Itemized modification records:

*** Begin section ***

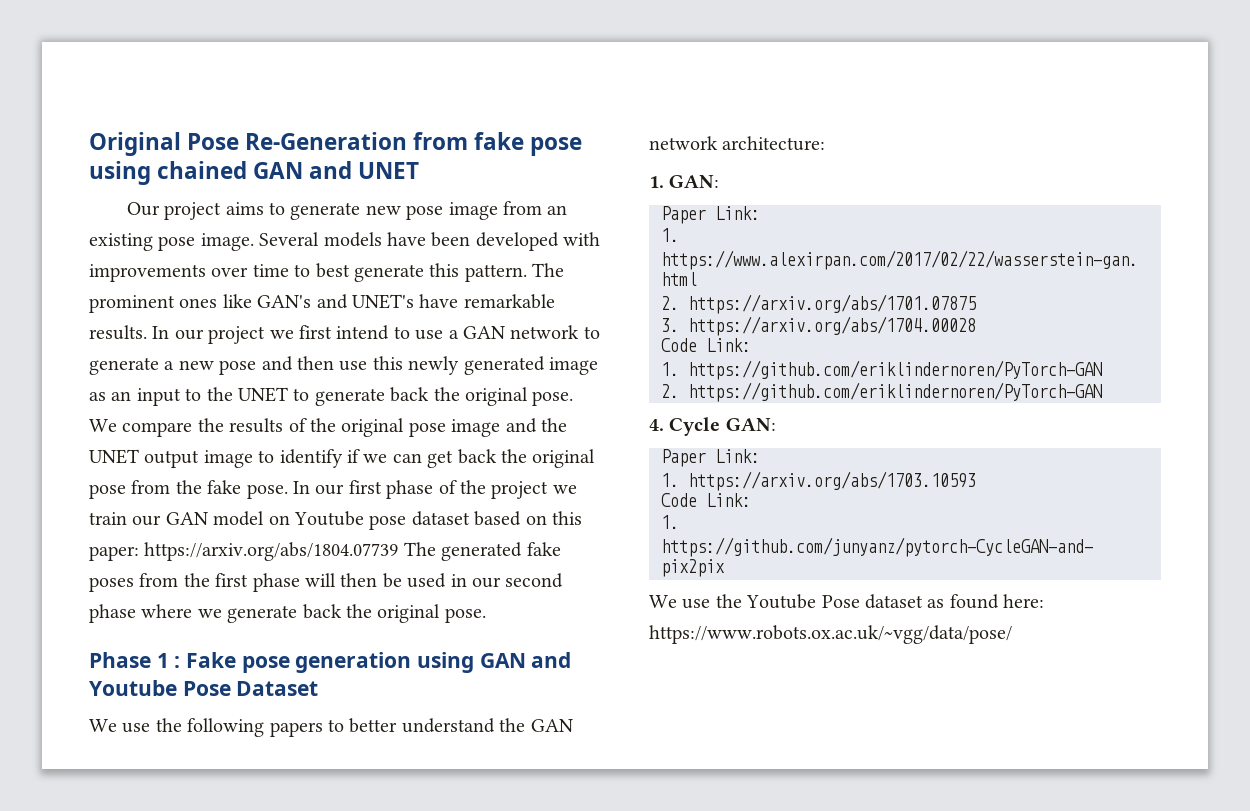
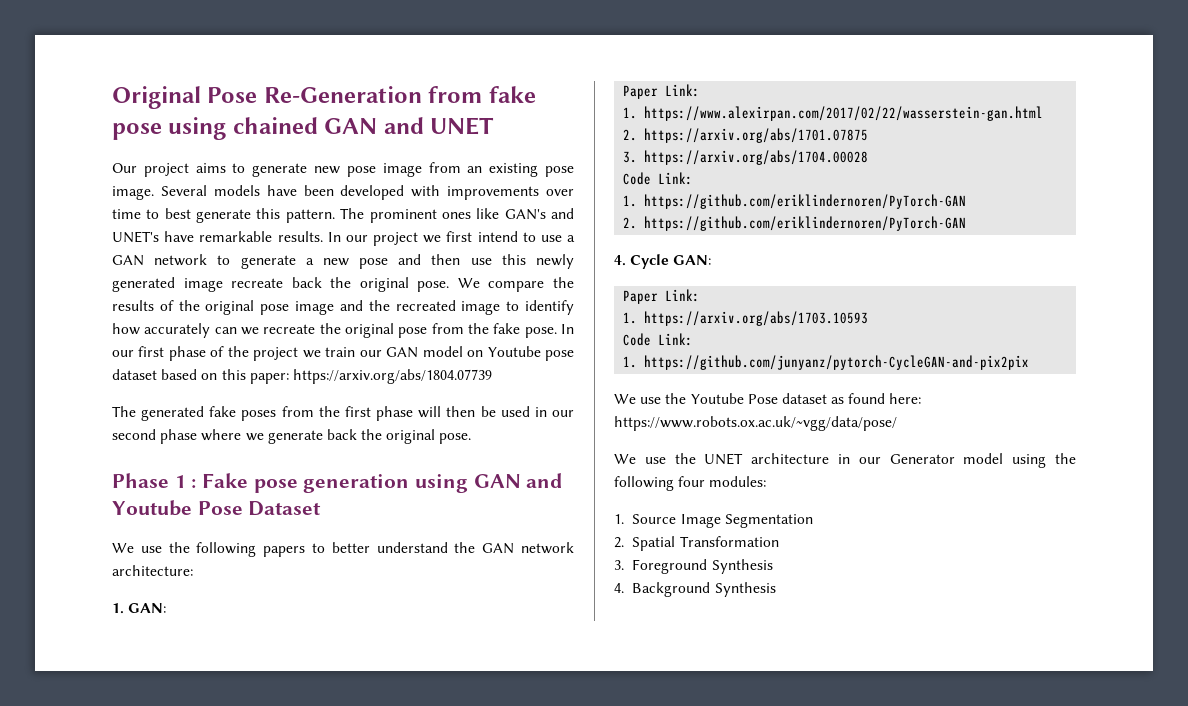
- In our project we first intend to use a GAN network to generate a new pose and then use this newly generated image as an input to the UNET to generate back the original pose.
+ In our project we first intend to use a GAN network to generate a new pose and then use this newly generated image recreate back the original pose.
- We compare the results of the original pose image and the UNET output image to identify if we can get back the original pose from the fake pose.
+ We compare the results of the original pose image and the recreated image to identify how accurately can we recreate the original pose from the fake pose.
- In our first phase of the project we train our GAN model on Youtube pose dataset based on this paper: https://arxiv.org/abs/1804.07739 The generated fake poses from the first phase will then be used in our second phase where we generate back the original pose.
+ In our first phase of the project we train our GAN model on Youtube pose dataset based on this paper: https://arxiv.org/abs/1804.07739
+ The generated fake poses from the first phase will then be used in our second phase where we generate back the original pose.
+ We use the UNET architecture in our Generator model using the following four modules:
+ 1. Source Image Segmentation
+ 2. Spatial Transformation
+ 3. Foreground Synthesis
+ 4. Background Synthesis

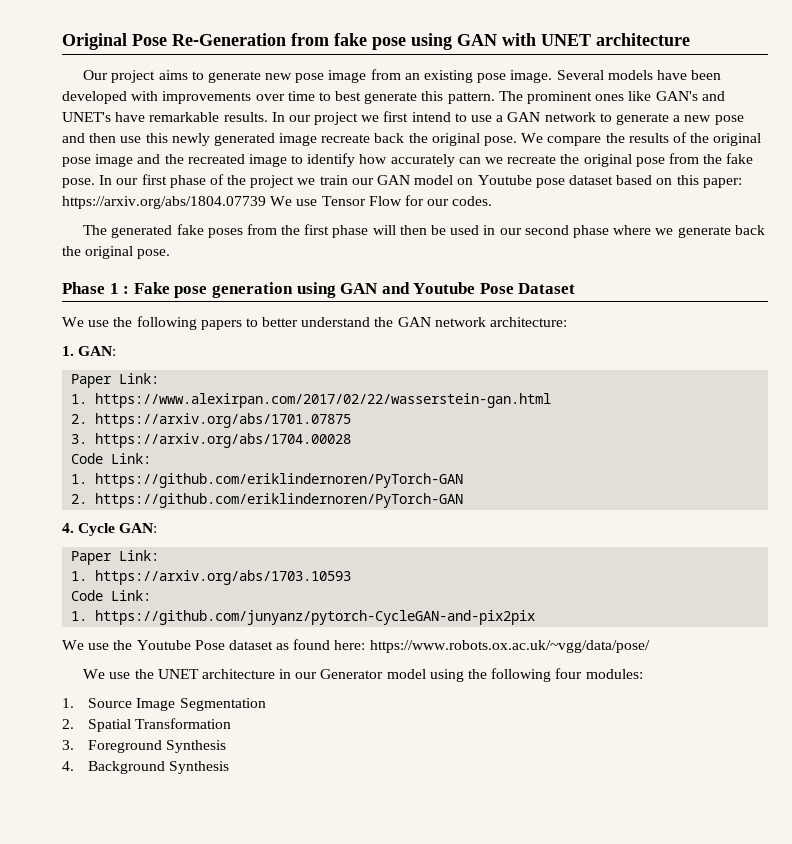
- Original Pose Re-Generation from fake pose using chained GAN and UNET
+ Original Pose Re-Generation from fake pose using GAN with UNET architecture
- In our first phase of the project we train our GAN model on Youtube pose dataset based on this paper: https://arxiv.org/abs/1804.07739
+ In our first phase of the project we train our GAN model on Youtube pose dataset based on this paper: https://arxiv.org/abs/1804.07739 We use Tensor Flow for our codes.

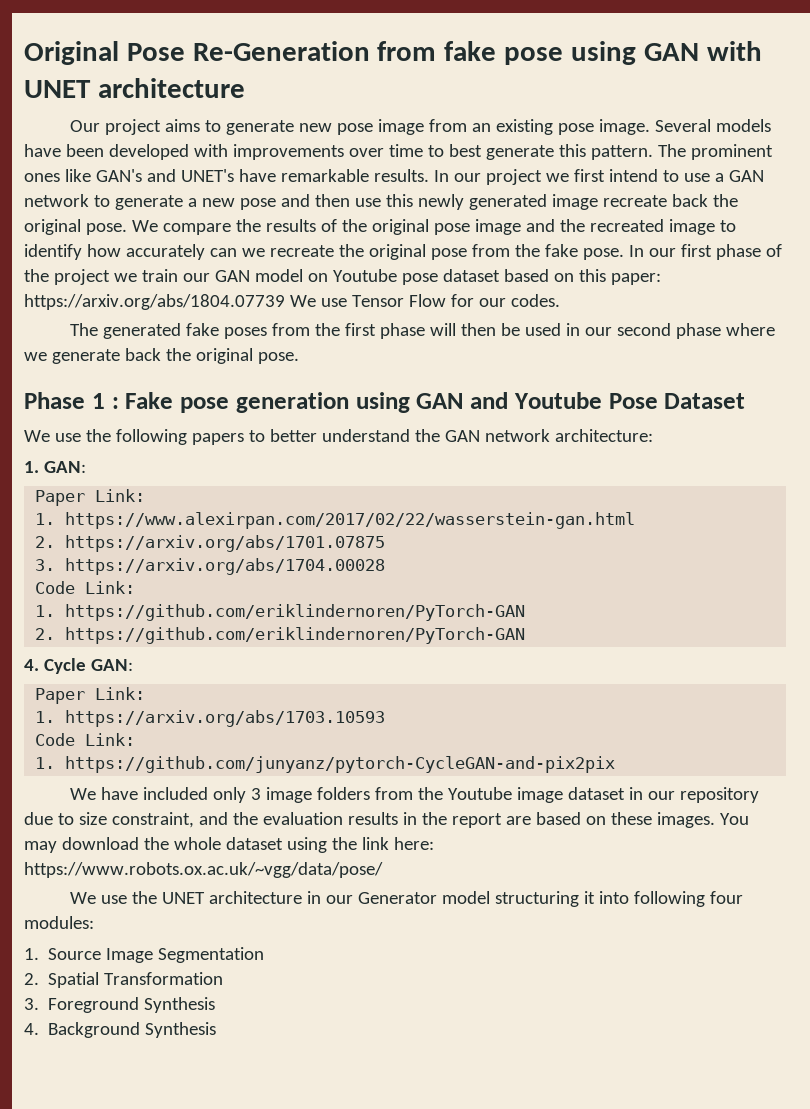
- We use the Youtube Pose dataset as found here: https://www.robots.ox.ac.uk/~vgg/data/pose/
+ We have included only 3 image folders from the Youtube image dataset in our repository due to size constraint, and the evaluation results in the report are based on these images. You may download the whole dataset using the link here: https://www.robots.ox.ac.uk/~vgg/data/pose/
- We use the UNET architecture in our Generator model using the following four modules:
+ We use the UNET architecture in our Generator model structuring it into following four modules:

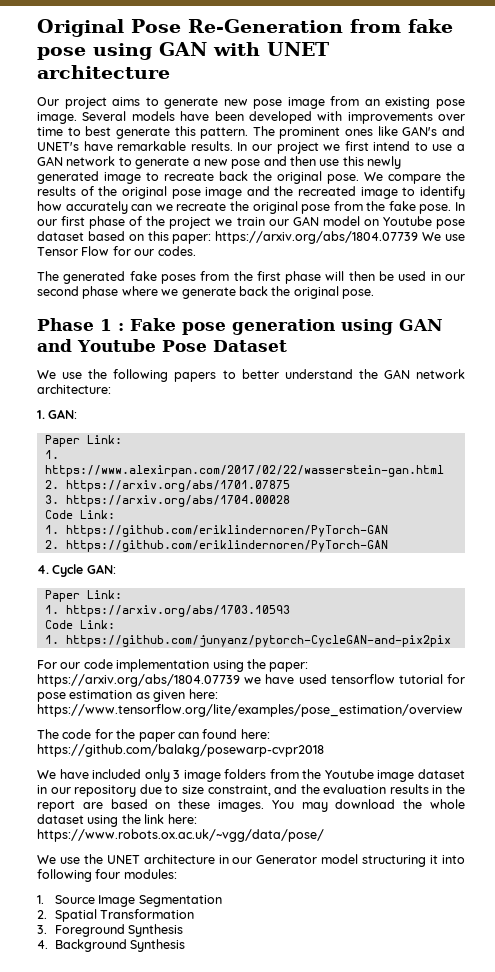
- In our project we first intend to use a GAN network to generate a new pose and then use this newly generated image recreate back the original pose.
+ In our project we first intend to use a GAN network to generate a new pose and then use this newly generated image to recreate back the original pose.
+ For our code implementation using the paper: https://arxiv.org/abs/1804.07739 we have used tensorflow tutorial for pose estimation as given here: https://www.tensorflow.org/lite/examples/pose_estimation/overview
+ The code for the paper can found here: https://github.com/balakg/posewarp-cvpr2018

*** End section ***

_PROBLEM TO SOLVE_: Number of lines above containing "UNET": state it and nothing else.

_EXERCISE OUTPUT_: 7